Data Generated from Experimental Test Rig.
Table 2.
Operating speeds of the rotor rig used for the DA task.
2.5. Experimental Setup
The experimental setup is shown in Figure 6. The rotor rig experimental setup comprises the rotor assembly, which is equipped with a motor speed controller and a drive motor. The rotor assembly has acceleration and vibration sensors designed to monitor vibration. The experimental setup comprises a motor with a power of 1/6 hp and a rotor system consisting of a shaft with a 10 mm diameter, a disc installed in the middle, and ball bearings 500 mm apart supporting the shaft’s ends. Accelerometers that record data are mounted on the bearing housing, and the flexible coupling is used to connect the motor and shaft. The disc has four holes spaced at right angles to each other. An acceleration sensor with a sensitivity of 100 mV/g is used to collect the vibration time waveform, which is then processed with the NI data card 9230. A 50 kHz vibration time waveform is recorded for two seconds, and many vibration time waveform signals are recorded at 1500 RPM, 1750 RPM, and 2000 RPM. The collected data is then divided into 2000 data points per sample.
Figure 6.
The experimental setup.
The cracks were made using wire cutting, with a 0.2 mm width, and their depths were varied from 1 mm to 5 mm. This range was chosen to reflect practical levels of rotor fault severity. In total, six health states were considered: one healthy shaft with no crack and five cracked shafts with depths from 1 mm up to 5 mm. These crack levels are commonly used in vibration-based condition monitoring studies and provide fault signatures that are well-suited for further classification and adaptation. For all six health statuses, 600 samples are collected, 100 samples for each class/condition. For the data class-balanced condition, 600 samples were collected for each domain, which includes both the source and target domains. However, linear class imbalance has been implemented for the class-imbalanced condition, resulting in the collection of 285 samples for each domain, which includes both the source and target domains. Table 1 presents the samples used in the source and target domains for both balanced and imbalanced data class conditions. A similar procedure is repeated to generate target domain data, as illustrated in Table 2.
The frequency spectrum and time waveform details have been extracted for machine learning algorithms’ training and testing data. The acceleration time waveform has been integrated to derive velocity and displacement data. A total of 108 features have been extracted from displacement, velocity, and acceleration spectra and time waveforms, and 36 features have been extracted from each measurement.

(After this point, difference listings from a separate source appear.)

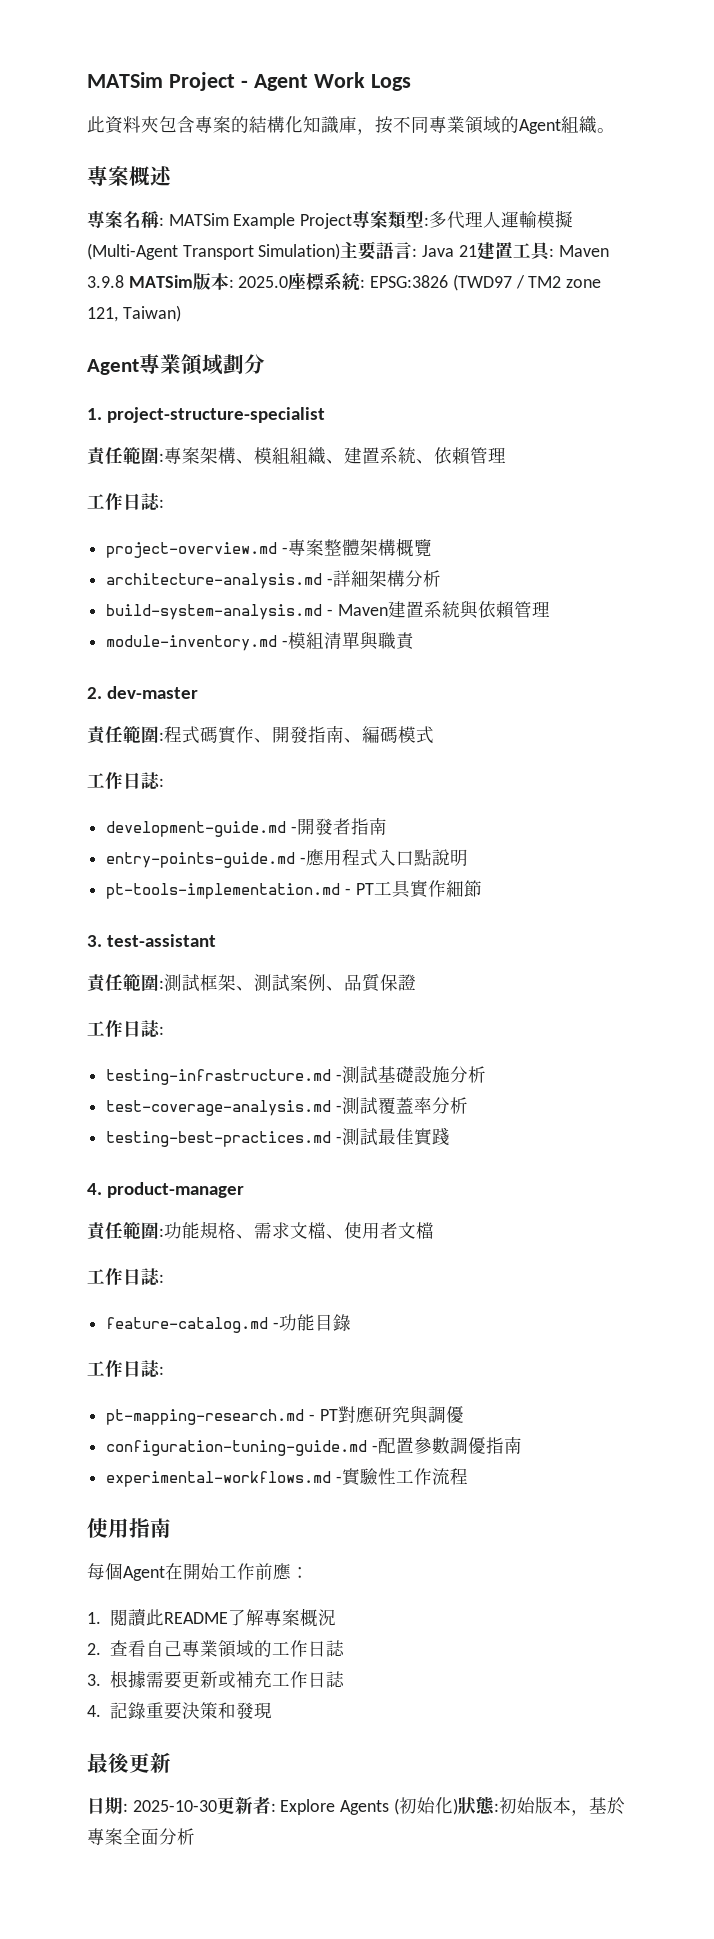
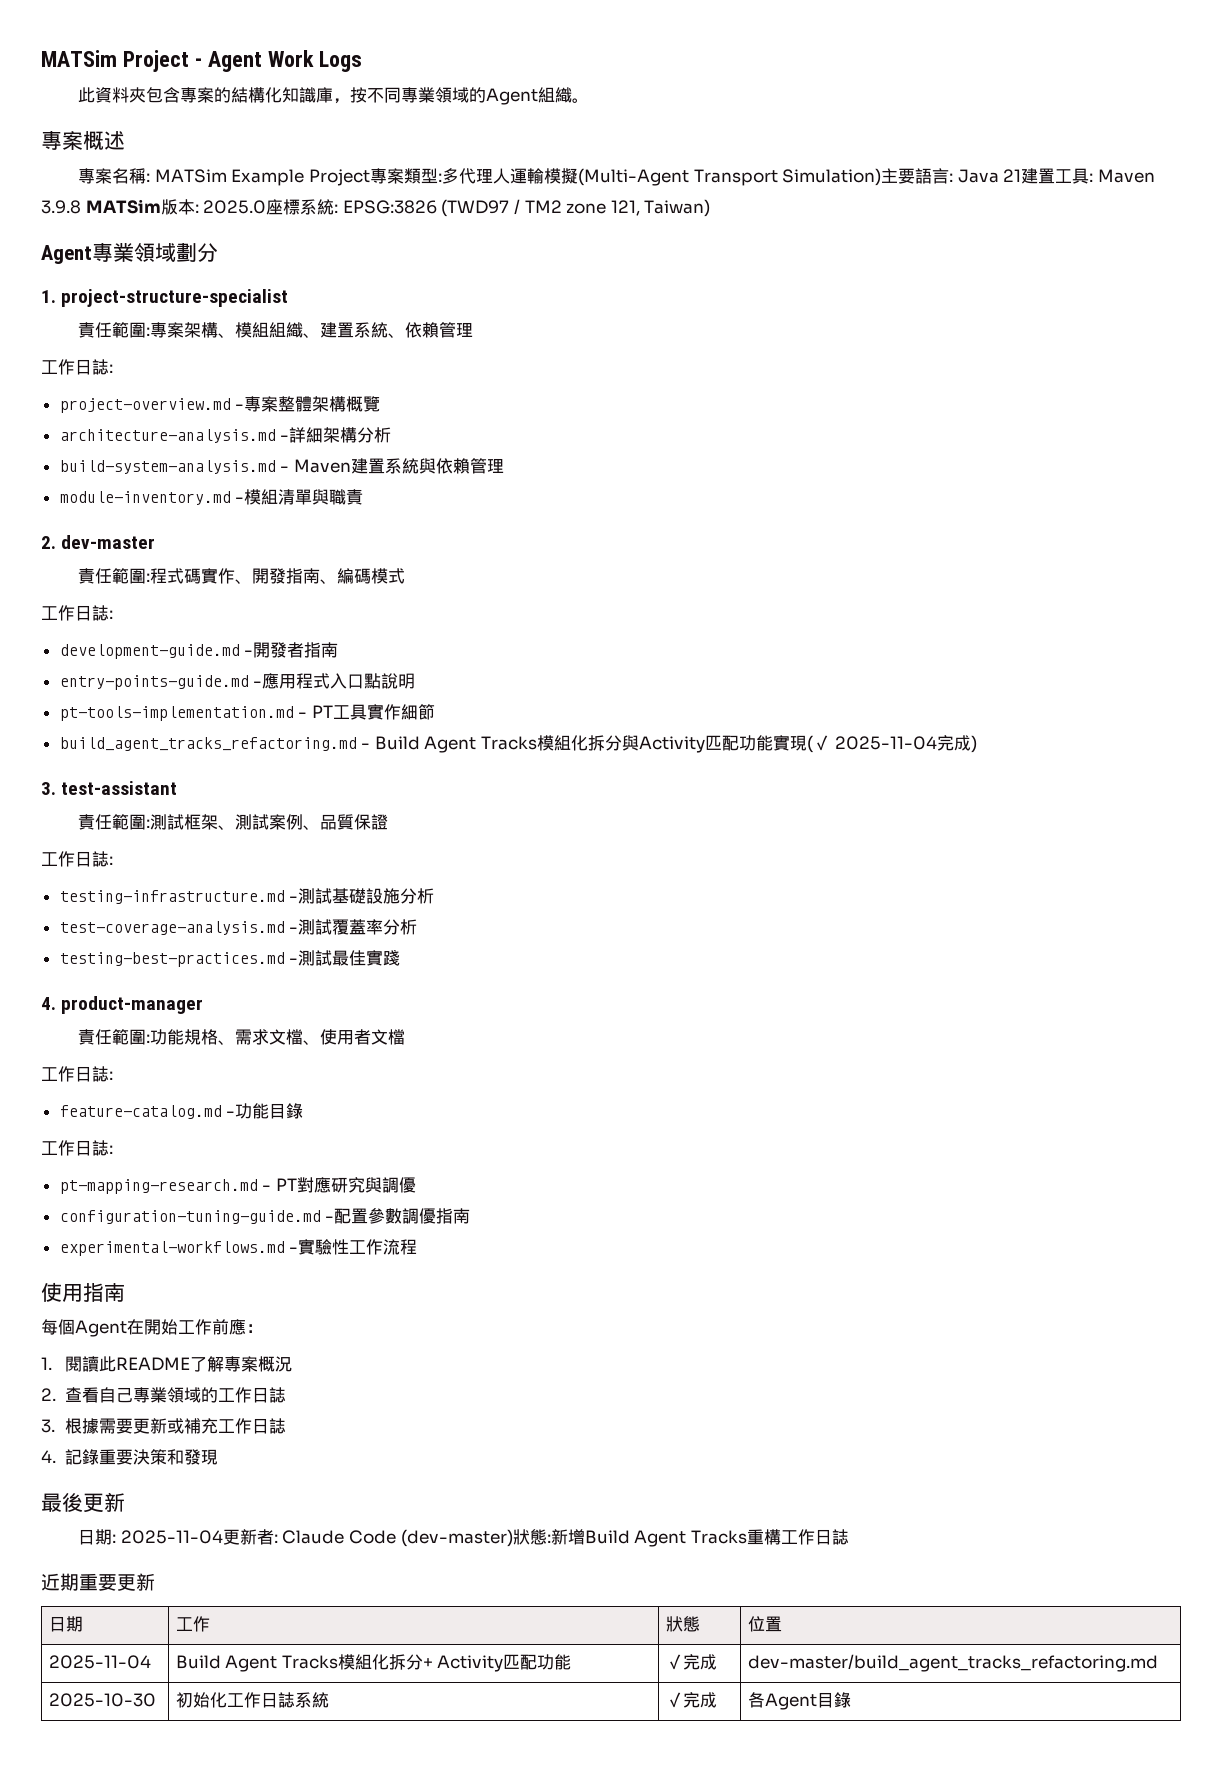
+ build_agent_tracks_refactoring.md - Build Agent Tracks模組化拆分與Activity匹配功能實現(✓ 2025-11-04完成)
- 日期: 2025-10-30更新者: Explore Agents (初始化)狀態:初始版本，基於專案全面分析
+ 日期: 2025-11-04更新者: Claude Code (dev-master)狀態:新增Build Agent Tracks重構工作日誌
+ 近期重要更新
+ 日期 | 工作 | 狀態 | 位置
+ 2025-11-04 | Build Agent Tracks模組化拆分+ Activity匹配功能 | ✓完成 | dev-master/build_agent_tracks_refactoring.md
+ 2025-10-30 | 初始化工作日誌系統 | ✓完成 | 各Agent目錄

From the research [6,59], the features considered are summarised in Table 3.
Table 3.
Acceleration, velocity, and displacement features used in machine learning algorithms [6,59].
3. Results and Discussion
To investigate the necessity of domain adaptation capabilities when dealing with varying operating conditions, as well as other problems inherent to CNN, this section presents three distinct studies analysing the experimental data. The performance evaluation is conducted by comparing machine learning (ML), deep learning (DL), traditional transfer learning algorithms, and domain-invariant feature learning approaches. The ML algorithms used in this study include Logistic Regression (LR), K-Nearest Neighbour (KNN), Classification and Regression Tree (CART), Support Vector Machine (SVM), Random Forests (RF), and Artificial Neural Network (ANN). The DL models considered are a manually tuned one-dimensional convolutional neural network (MTH-1D-CNN) and a genetic-algorithm-optimised 1D-CNN (GO-1D-CNN). The traditional transfer learning methods evaluated comprise Joint Distribution Adaptation (JDA), Balanced Distribution Adaptation (BDA), and Easy Transfer Learning (EasyTL). Finally, the domain-invariant feature learning approaches include Domain-Adversarial Neural Networks (DANN), Deep Correlation Alignment (DeepCORAL), and the proposed methodology. By comparing different algorithms, the effectiveness of the proposed methodology for rotor crack detection and diagnostic systems in industrial machines is evaluated.
3.1. Study 1: Evaluating Performance of ADDA and 1D-CNN with Manually Tuned Hyperparameters
Study 1 evaluates the proposed methodology’s variable-speed rotor crack detection and diagnosis capability. As shown in Figure 3a,b, Adversarial Discriminative Domain Adaptation is utilised on different operating speeds to address the domain shift problem. Six conventional machine learning methods and a 1D-CNN model have been evaluated for domain adaptation by directly utilising the trained model on a reference speed against different operating speeds, as shown in Table 2. Figure 7 shows that the DL (1D-CNN) algorithm outperforms six ML and three traditional transfer learning algorithms in domain adaptation (DA) tasks.
Figure 7.
DA prediction accuracy comparison of ML, DL, and ADDA with manually tuned hyperparameters for rotor crack fault diagnosis.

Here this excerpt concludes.